Nós também somos responsáveis pelo que dizemos - e pelo que deixamos de dizer. Sou pentacampeã mundial na categoria falar coisas horríveis sem pensar. E, na maioria das vezes, o arrependimento vem durante o vômito de palavras inconsequentes, raramente acompanhado de um pedido de desculpas. Porque sou hexacampeã em orgulho idiota.
Nós somos responsáveis - ou pelo menos tentamos ser responsáveis - por uma lista infindável de obrigações morais. Não conseguimos nem nos livrar daqueles que cativamos. Como decretou Saint-Exupéry em "O Pequeno Príncipe", somos eternamente responsáveis por essa gente. E eu sei bem disso, pois não suporto a ideia de que exista alguém no mundo que não goste de mim.
A justificativa para todas essas responsabilidades, incluindo a de ficar magra, bem vestida, ter um trabalho apaixonante e uma pessoa incrível para amar e ser amado, é chegar a algo próximo do que se considera "felicidade".
Mas será que, assim como nossas contas para pagar, nós somos os únicos responsáveis por nossa própria felicidade?
É natural pensarmos que não. Aprendemos desde cedo, na escola, que os seres humanos dependem de outros seres humanos. Lembro da professora de "Atualidades" falando sobre como o comércio é uma das provas de que não somos autosuficientes. Nós precisamos trocar para sobreviver.
E seguindo essa lógica, seria, de fato, impossível ser feliz sozinho. Tom Jobim devia concordar com a minha antiga professora de "Atualidades". De repente eles até já se pegaram. Isso explicaria muita coisa do que ela dizia nas aulas.
De todo modo, se eles estiverem certos - minha professora de "Atualidades" e o Tom Jobim - então a felicidade está fora da nossa esfera de responsabilidade. Nós dependemos da troca com outros seres humanos para sobreviver. Nós dependemos do quanto os cativaremos e do quanto seremos cativados por eles. Nós dependemos das suas escolhas, das suas palavras e das consequências de suas atitudes. E, por isso, meus caros, seja como for, a culpa por nossos infortúnios jamais haverá de ser nossa.
Ufa.
Acontece que, ao nos livrarmos do terrível peso de sermos os únicos responsáveis por nossa própria felicidade, adquirimos outras cargas, tão trambolhudas quanto. Como a autopiedade, por exemplo. Culpar o mundo pelas injustiças sofridas, lamuriar-se pelas tristezas vivenciadas, sofrer, sofrer, sofrer, e depois sofrer mais um pouco é o que os seres humanos fazem quando isentos da responsabilidade de serem felizes.
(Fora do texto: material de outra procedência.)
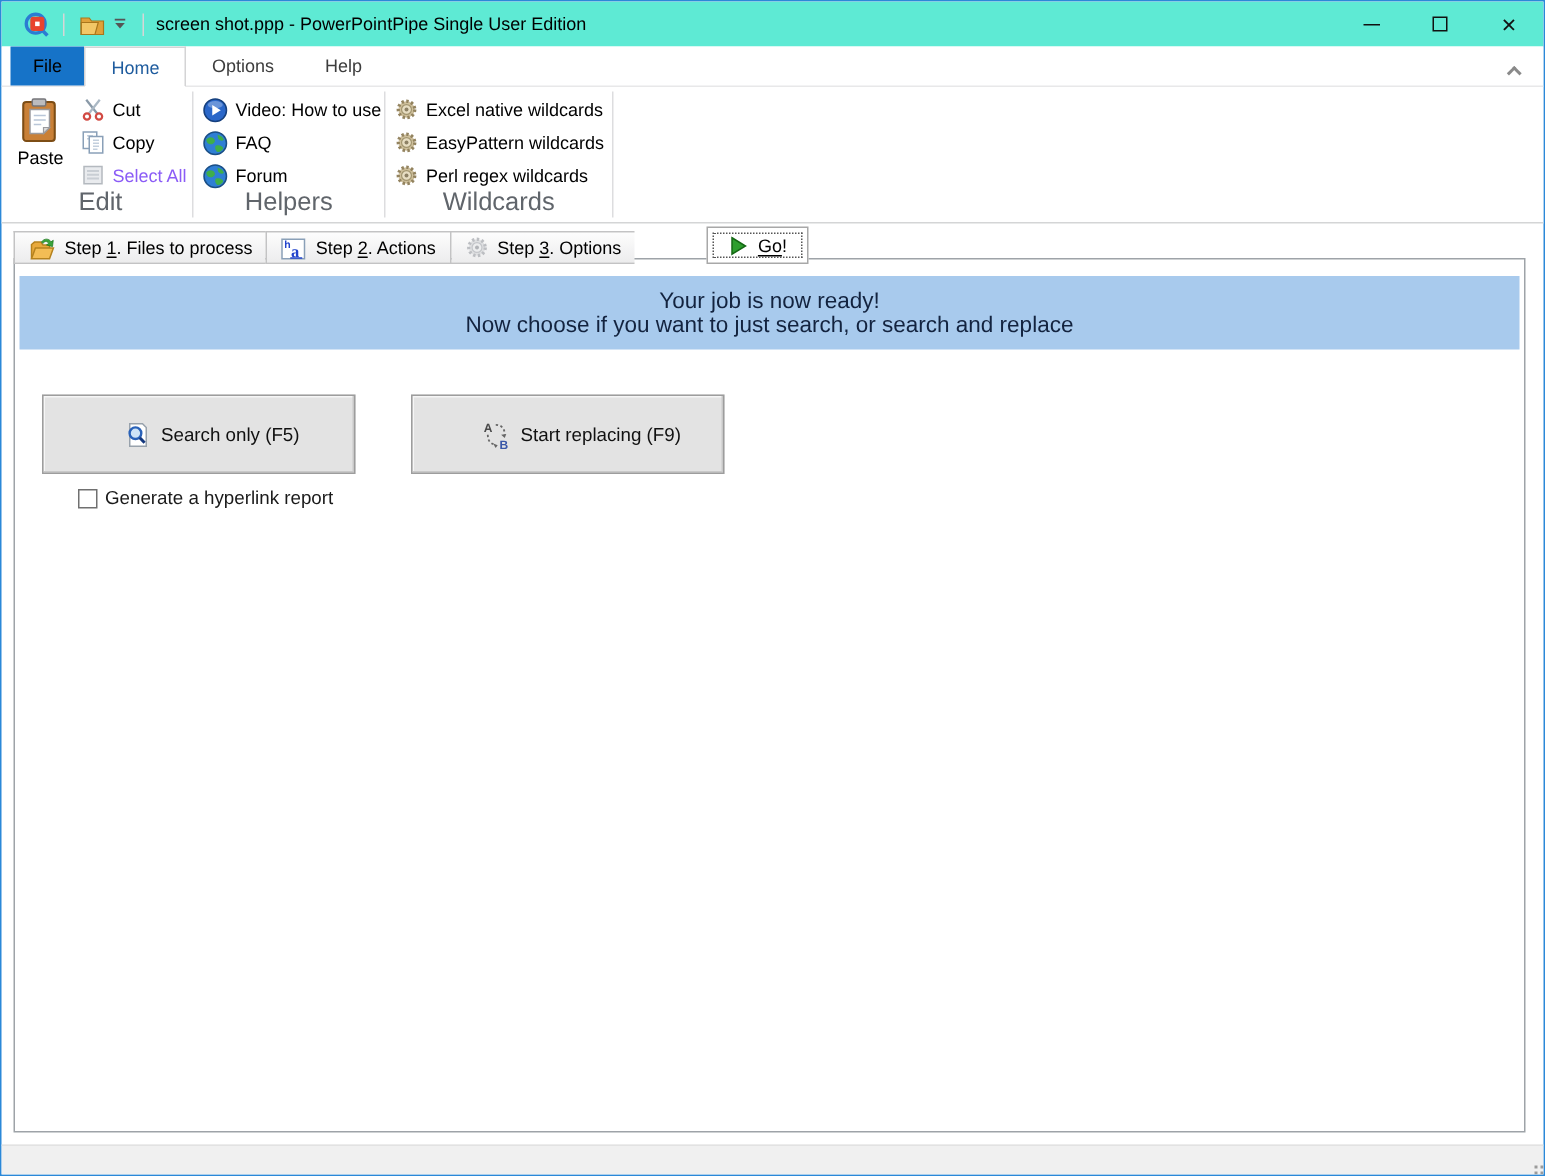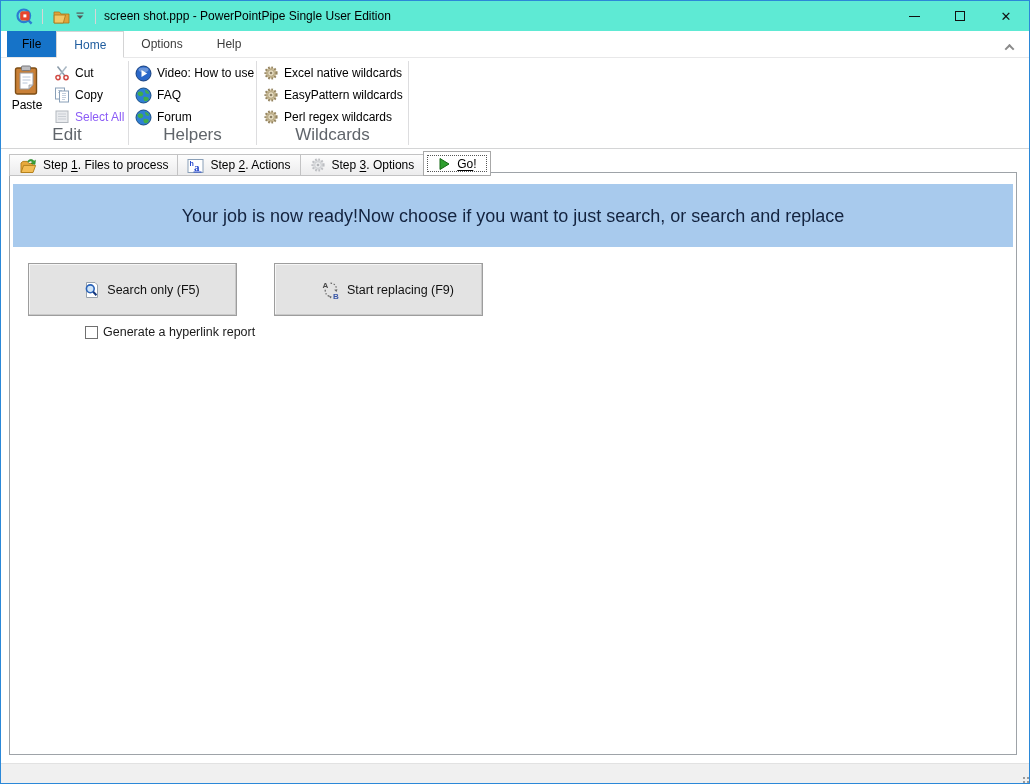"Go!" .tab-go { margin-left: none -> 48px }
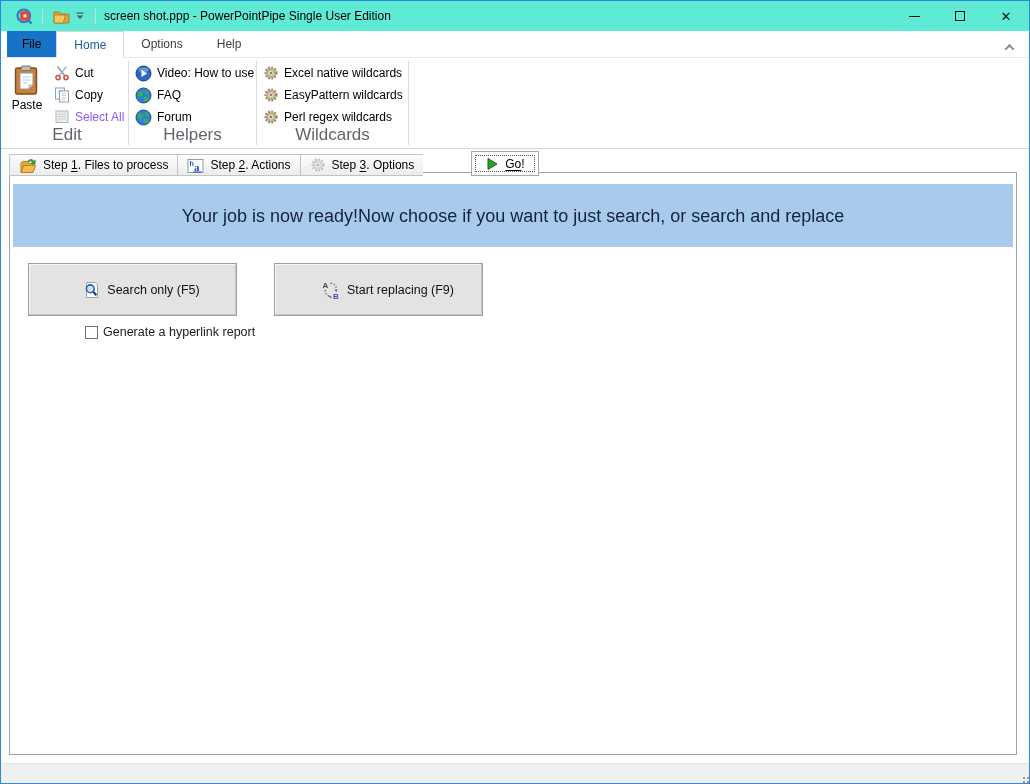"Your job is now ready!" .banner { flex-direction: row -> column; font-size: 18px -> 15px; height: 63px -> 49px }
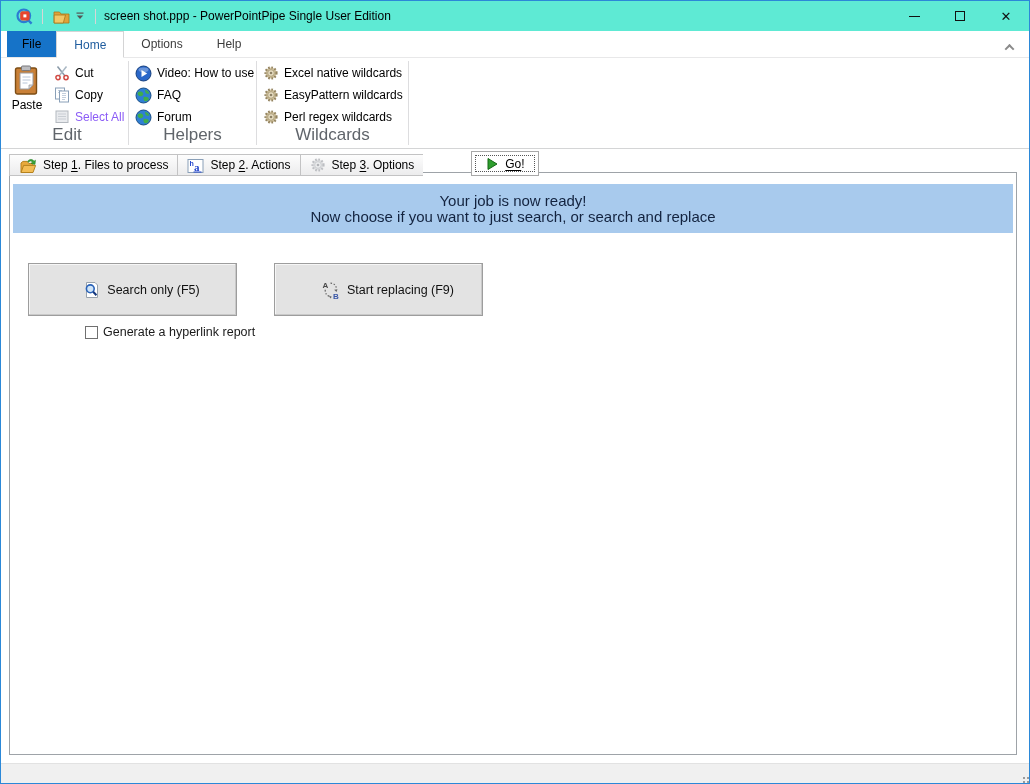"Generate a hyperlink report" .chk-row { margin-left: 33px -> none }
Ok, nós precisamos da troca com outros seres humanos. Nós damos batatas e recebemos tomates de volta. Só que se os tomates vierem todos podres, cabe somente a nós decidir o que fazer com eles. Podemos sentar e chorar, nos vitimizar, repetir que "só acontece comigo", que "é sempre assim", "ó vida, ó azar"... ouuu - e sim, existe um ou - podemos elegantemente juntar os tomates podres, jogá-los na lixeira e fazer o melhor que nos for possível com as batatas que restaram na despensa.
Não digo que é um trabalho simples. É milhões de vezes mais tentador chorar pelos tomates podres no chão. Eu, por exemplo, seria uma suicida nata, não fosse pelo meu egocentrismo exacerbado. Sou boa demais para morrer, seria um desperdício. Mas tenho total consciência de quando escolho ser infeliz. É aquela fração de segundo em que você deliberadamente opta pelo sofrimento. Você tinha escolha, mas preferiu a habitual dose de autodestruição e autopiedade. E é quase compreensível. É muito mais fácil ser infeliz.
Para tentar ser feliz, você precisa assumir responsabilidade pelas trocas efetuadas com outros seres humanos. Para o bem e para o mal, você é o único responsável pela forma como essas negociações te afetam. Já para ser infeliz, você não precisa fazer absolutamente nada. É só esperar um pouco que os tomates podres virão. E eles virão aos montes.